SOURCE MATERIAL ->

══════════

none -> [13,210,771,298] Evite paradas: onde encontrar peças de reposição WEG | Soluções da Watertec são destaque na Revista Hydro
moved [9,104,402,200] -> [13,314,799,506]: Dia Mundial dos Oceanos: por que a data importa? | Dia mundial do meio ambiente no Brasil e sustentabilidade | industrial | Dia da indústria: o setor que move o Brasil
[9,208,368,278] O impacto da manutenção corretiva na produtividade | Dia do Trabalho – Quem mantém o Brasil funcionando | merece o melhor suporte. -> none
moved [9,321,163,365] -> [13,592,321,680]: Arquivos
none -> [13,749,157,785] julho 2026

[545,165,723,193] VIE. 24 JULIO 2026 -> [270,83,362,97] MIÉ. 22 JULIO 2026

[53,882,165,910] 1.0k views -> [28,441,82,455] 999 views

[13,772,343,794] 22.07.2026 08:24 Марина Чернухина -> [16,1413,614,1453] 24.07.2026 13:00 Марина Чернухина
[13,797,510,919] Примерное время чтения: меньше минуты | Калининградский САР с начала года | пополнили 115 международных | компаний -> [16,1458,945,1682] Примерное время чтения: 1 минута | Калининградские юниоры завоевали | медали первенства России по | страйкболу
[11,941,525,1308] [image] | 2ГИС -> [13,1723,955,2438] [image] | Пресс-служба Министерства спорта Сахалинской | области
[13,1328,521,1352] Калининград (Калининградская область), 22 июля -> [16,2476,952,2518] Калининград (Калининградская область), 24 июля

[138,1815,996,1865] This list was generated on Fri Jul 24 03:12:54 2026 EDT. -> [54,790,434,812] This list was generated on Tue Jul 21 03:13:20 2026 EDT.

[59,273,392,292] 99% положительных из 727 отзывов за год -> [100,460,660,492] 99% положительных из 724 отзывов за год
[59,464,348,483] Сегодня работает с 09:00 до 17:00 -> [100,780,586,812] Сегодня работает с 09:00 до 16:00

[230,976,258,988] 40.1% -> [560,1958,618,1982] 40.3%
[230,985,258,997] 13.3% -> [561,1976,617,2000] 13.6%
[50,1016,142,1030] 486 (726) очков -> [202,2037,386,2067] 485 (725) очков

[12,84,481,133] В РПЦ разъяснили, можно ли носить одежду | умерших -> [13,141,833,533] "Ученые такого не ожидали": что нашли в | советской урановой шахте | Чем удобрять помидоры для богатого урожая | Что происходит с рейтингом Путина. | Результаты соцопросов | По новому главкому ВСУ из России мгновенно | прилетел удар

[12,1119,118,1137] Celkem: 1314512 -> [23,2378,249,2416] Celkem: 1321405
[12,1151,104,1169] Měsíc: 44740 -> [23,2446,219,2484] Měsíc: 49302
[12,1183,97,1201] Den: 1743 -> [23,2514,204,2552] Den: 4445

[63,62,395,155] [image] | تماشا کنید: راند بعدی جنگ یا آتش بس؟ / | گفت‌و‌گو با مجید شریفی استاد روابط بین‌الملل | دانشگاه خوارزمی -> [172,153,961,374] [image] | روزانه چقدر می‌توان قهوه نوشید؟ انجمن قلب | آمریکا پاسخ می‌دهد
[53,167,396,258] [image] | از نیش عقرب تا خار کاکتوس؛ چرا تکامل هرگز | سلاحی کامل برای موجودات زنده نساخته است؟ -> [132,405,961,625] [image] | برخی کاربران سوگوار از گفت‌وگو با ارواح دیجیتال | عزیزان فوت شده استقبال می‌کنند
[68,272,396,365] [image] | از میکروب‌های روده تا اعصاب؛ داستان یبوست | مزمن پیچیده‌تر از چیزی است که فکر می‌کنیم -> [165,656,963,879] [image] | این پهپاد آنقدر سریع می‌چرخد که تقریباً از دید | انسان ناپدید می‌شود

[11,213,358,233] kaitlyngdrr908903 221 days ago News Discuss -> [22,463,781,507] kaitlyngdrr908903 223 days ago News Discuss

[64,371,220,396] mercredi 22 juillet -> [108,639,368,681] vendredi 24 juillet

══════════

WHAT THIS TASK INVOLVES -> Please give back exactly the lines of the listing above that run from the one containing "[230,985,258,997] 13.3% ->" through the one containing "[50,1016,142,1030] 486 (726)", and only those.

YOUR SOLUTION ->
[230,985,258,997] 13.3% -> [561,1976,617,2000] 13.6%
[50,1016,142,1030] 486 (726) очков -> [202,2037,386,2067] 485 (725) очков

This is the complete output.